GOP Senators Put NIH On Notice For ‘Complete Disregard For Congressional Oversight’ Surrounding Risky Virus Research In China
- National Institutes of Health’s (NIH) refusal to cooperate with congressional oversight on risky overseas virus research is unacceptable, GOP lawmakers wrote in a letter Thursday.
- “Congress and the American people have a right to know the complete truth about NIH’s role in funding potentially risky gain of function research,” the lawmakers wrote to NIH Director Francis Collins.
- GOP lawmakers said previously that numerous federal agencies, including the NIH, have refused to comply with oversight requests that invoke a federal law compelling them to do so.
The National Institutes of Health’s refusal to cooperate with congressional oversight on risky gain of function virus research in China is unacceptable, a group of seven Republican lawmakers wrote in a letter Thursday obtained by the Daily Caller News Foundation.
The lawmakers, led by Sen. Ron Johnson of Wisconsin, railed against the agency’s director, Francis Collins, for blowing off their previous May 20 letter demanding answers to 17 questions related to gain of function research, noting that the NIH’s response to that request was nearly identical to the response provided to Sen. Chuck Grassley of Iowa, who had asked a completely different set of questions about its funding of the Wuhan Institute of Virology (WIV) prior to the COVID-19 pandemic.
“Your refusal to provide detailed responses that fully address each oversight request is unacceptable,” the GOP lawmakers wrote to Collins on Thursday. “NIH’s lack of response to the May 20 letter shows a complete disregard for congressional oversight and transparency.”
“Congress and the American people have a right to know the complete truth about NIH’s role in funding potentially risky gain of function research,” the letter added.
The National Institutes of Allergies and Infectious Diseases (NIAID), the NIH subagency led by Dr. Anthony Fauci, provided $600,000 to the WIV prior to the pandemic to study bat-based coronaviruses in China. The taxpayer funds were funneled to the WIV in the form of pass-through subgrants provided by NIAID awardee EcoHealth Alliance, a U.S.-based nonprofit group.
Experts previously told the DCNF that the grant described gain-of-function research experiments and as such “unequivocally” required review under the Potential Pandemic Pathogens Control and Oversight (P3CO) Framework, which was created in late 2017 following a three-year funding pause on such experiments due to fears that it risked leaking supercharged viruses into the human population. (RELATED: US Grant To Wuhan Lab To Enhance Bat-Based Coronaviruses Was Never Scrutinized By HHS Review Board, NIH Says)
Collins informed Grassley in a July 28 letter that the EcoHealth grant was not flagged for review by the P3CO Framework because the coronavirus experiments “were not reasonably expected to increase transmissibility or virulence of these viruses in humans.”
Collins added that the NIAID revised the terms of the EcoHealth grant so that if their experiments in China ended up creating a virus with “enhanced growth by more than ten times compared to strains found in nature,” the group must notify the agency immediately so that further research would be subjected to P3CO review.
Johnson’s letter Thursday demanded Collins to disclose whether the NIH ever independently evaluated EcoHealth’s research in China to see if it ever yielded a virus with a gain of function.
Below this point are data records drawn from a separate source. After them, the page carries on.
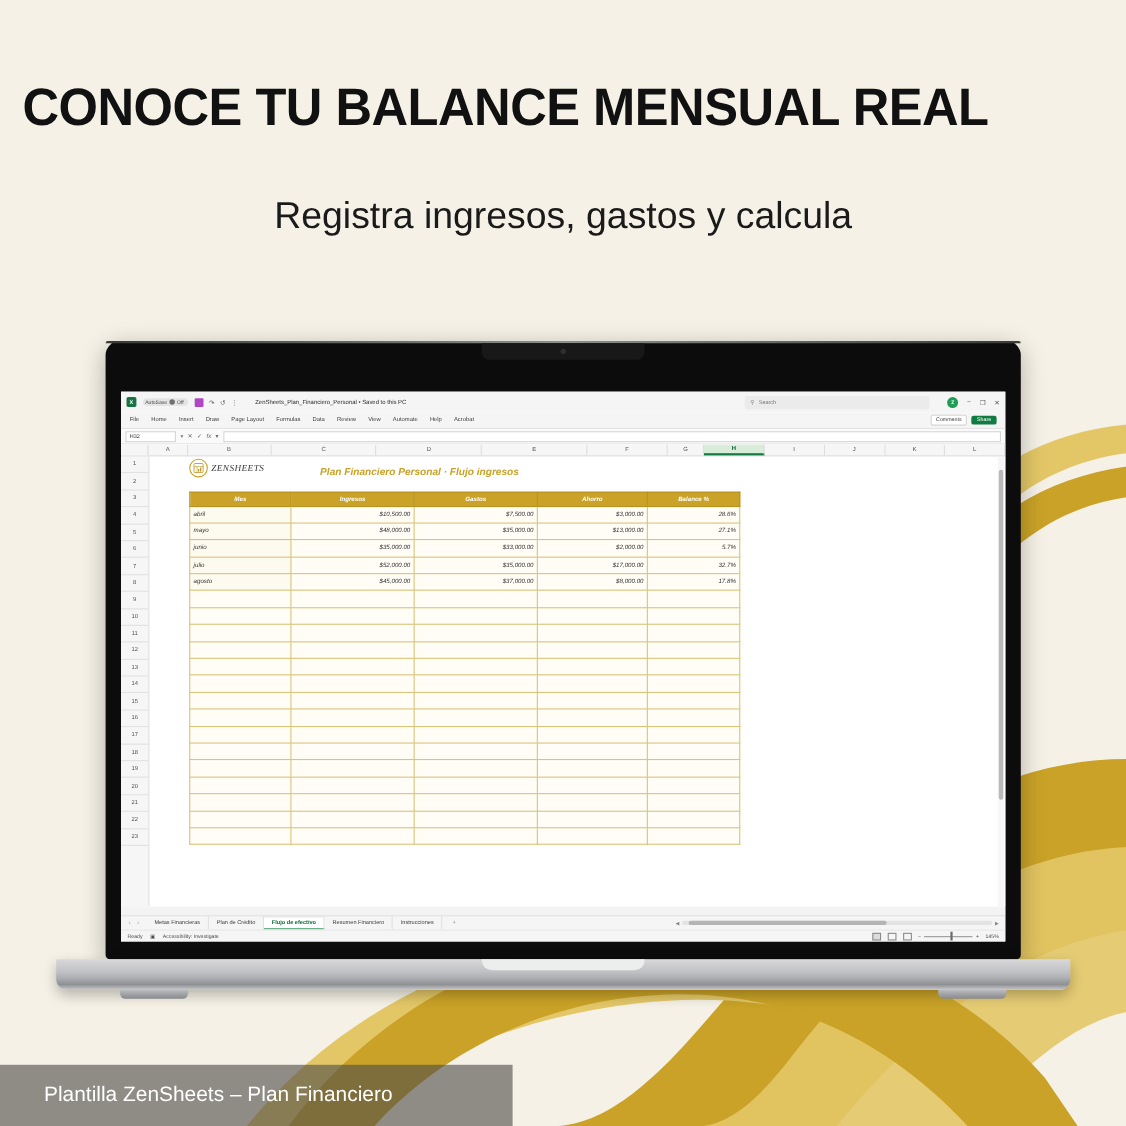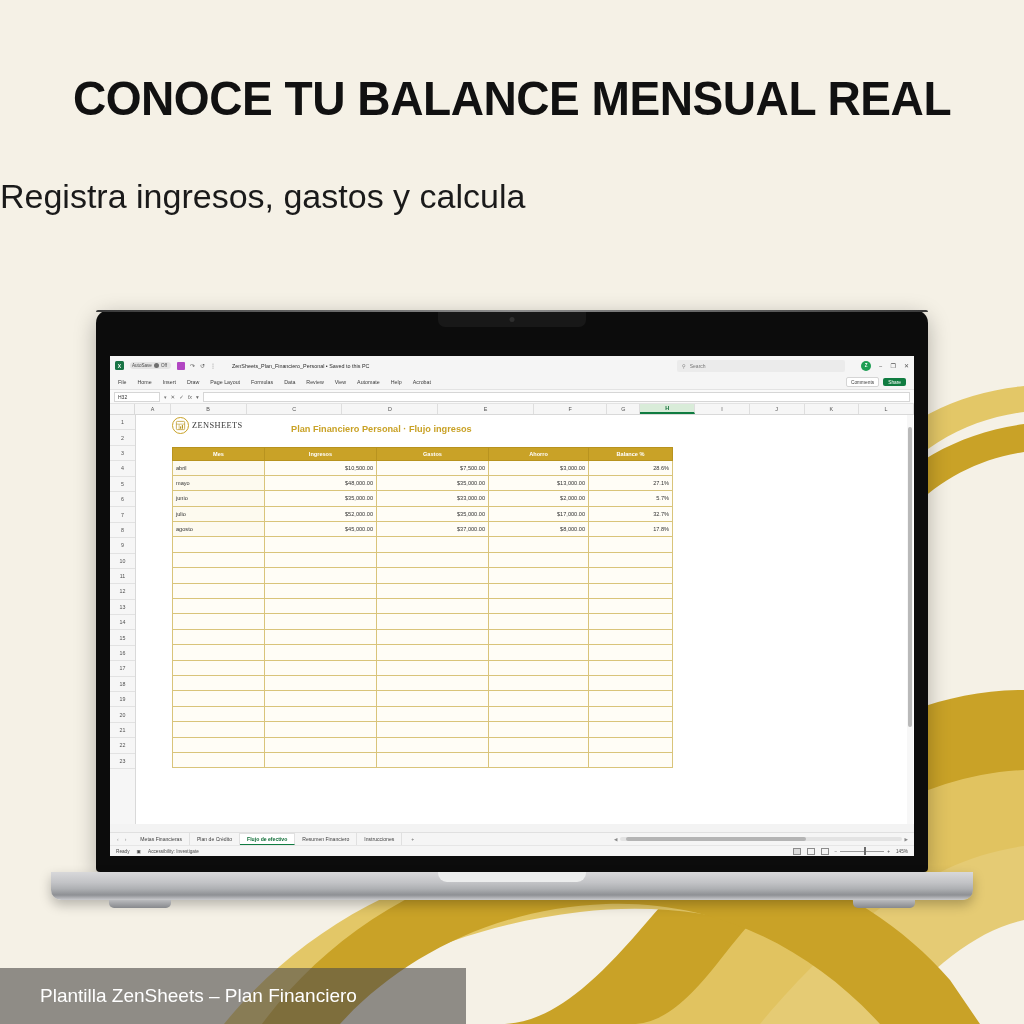"CONOCE TU BALANCE MENSUAL REAL" .headline { text-align: center -> left }
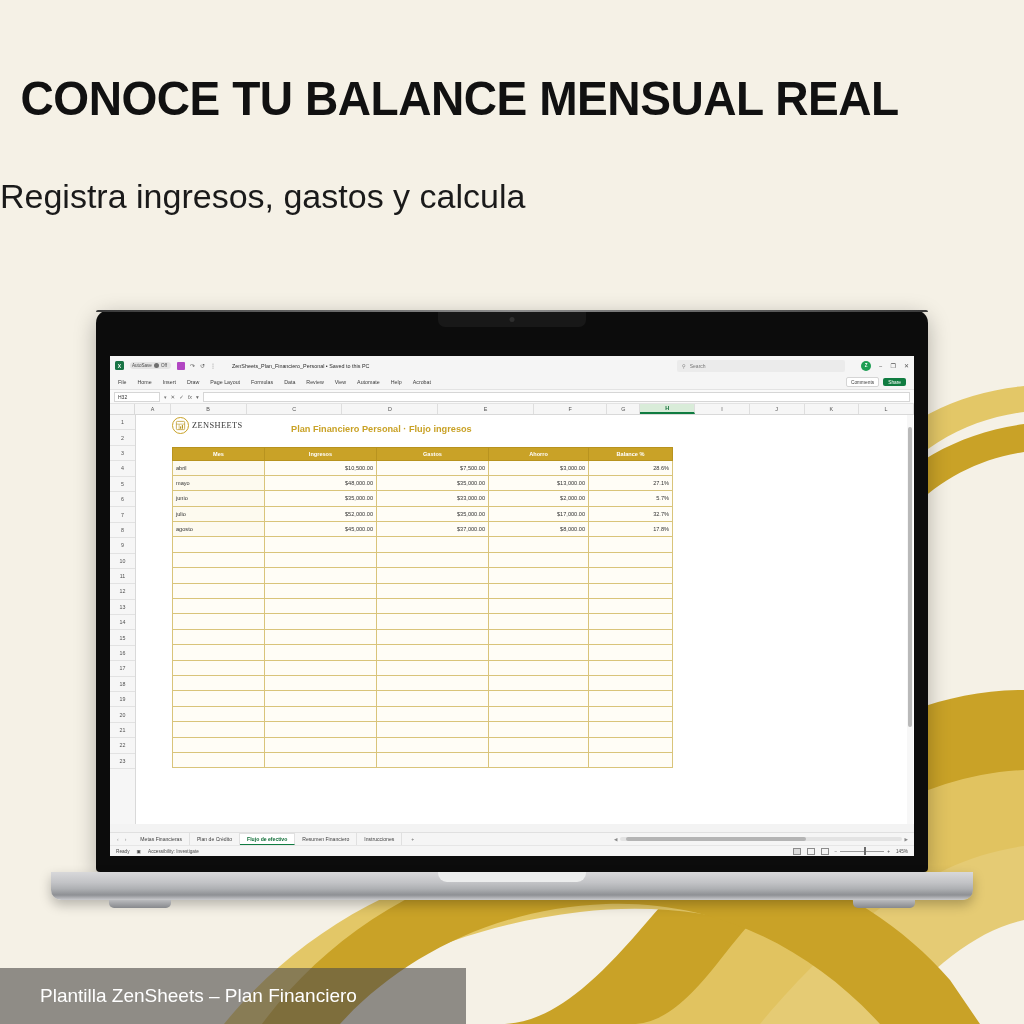"Registra ingresos, gastos y calcula" .subhead { text-align: left -> center }
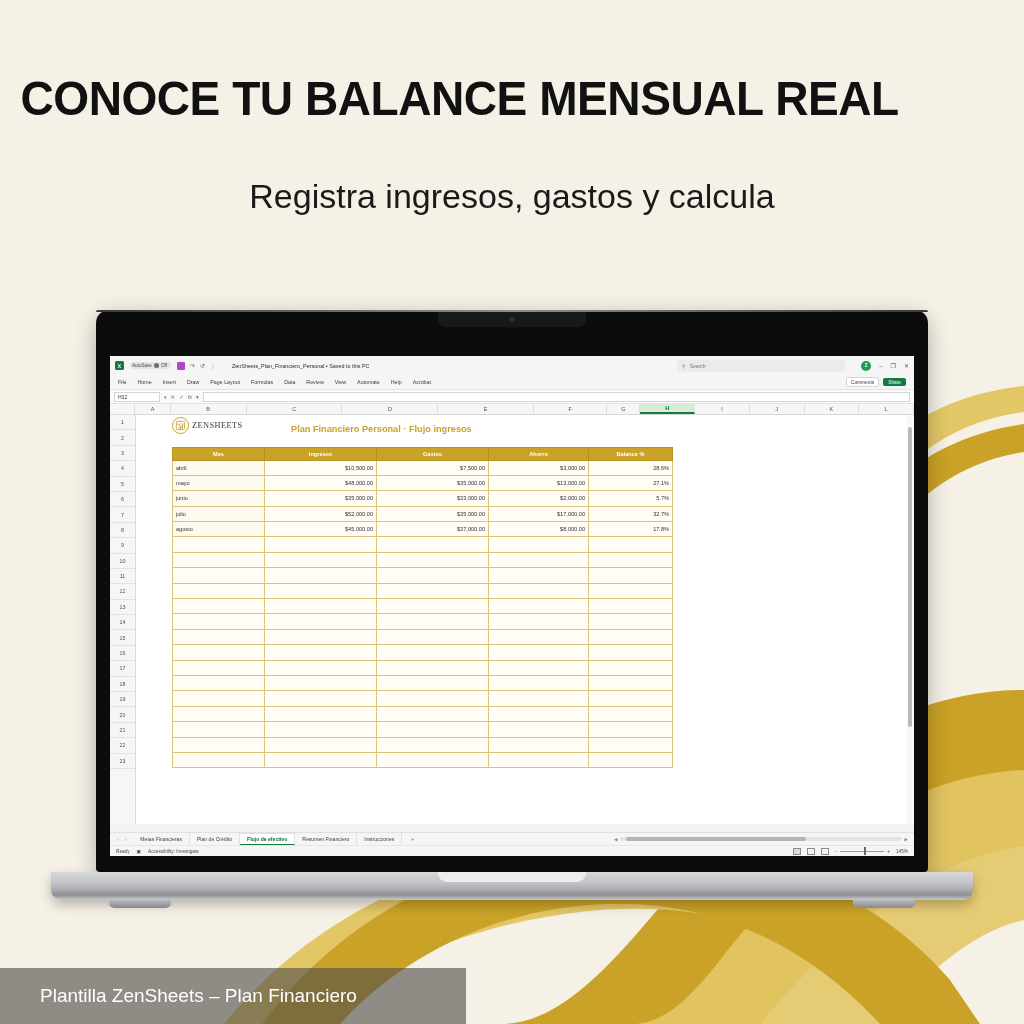"ZENSHEETS" .cells { font-style: none -> italic }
Republican lawmakers, now in the minority in both the House of Representatives and the Senate, have struggled to receive straight answers from the NIH about its funding of research in China prior to the pandemic, even though federal law compels executive branch agencies to comply with information requests submitted by any seven Representatives or five Senators that serve on congressional committees that oversee the agency.
Johnson informed the Senate Homeland Security Committee’s Democratic chairman, Sen. Gary Peters of Michigan, in a July 29 letter and during an Aug. 4 committee business meeting that the NIH, Centers for Disease Control and Prevention and the Department of Health and Human Services have refused to comply with multiple requests that invoked the federal law.
“The administration just feels like they’re completely immune from complying. Even though all the nominees all come in here and say, ‘Yes we’ll all comply with oversight and give you anything you need,’ and then they never do,” Johnson told Peters during the Aug. 4 business meeting.
“So this is a moment to take a stand and I think we need on a bipartisan basis to make that stand, or else, again, congressional oversight will continue to be a joke,” Johnson added. “You simply can’t do anything, and that’s not fair to the American public.”
Peters said in response that the law is distinct from the committee’s authority to issue subpoenas, but he added that he was willing to work with Johnson to compel federal agencies to respond to oversight requests.
The NIH did not immediately return a request for comment.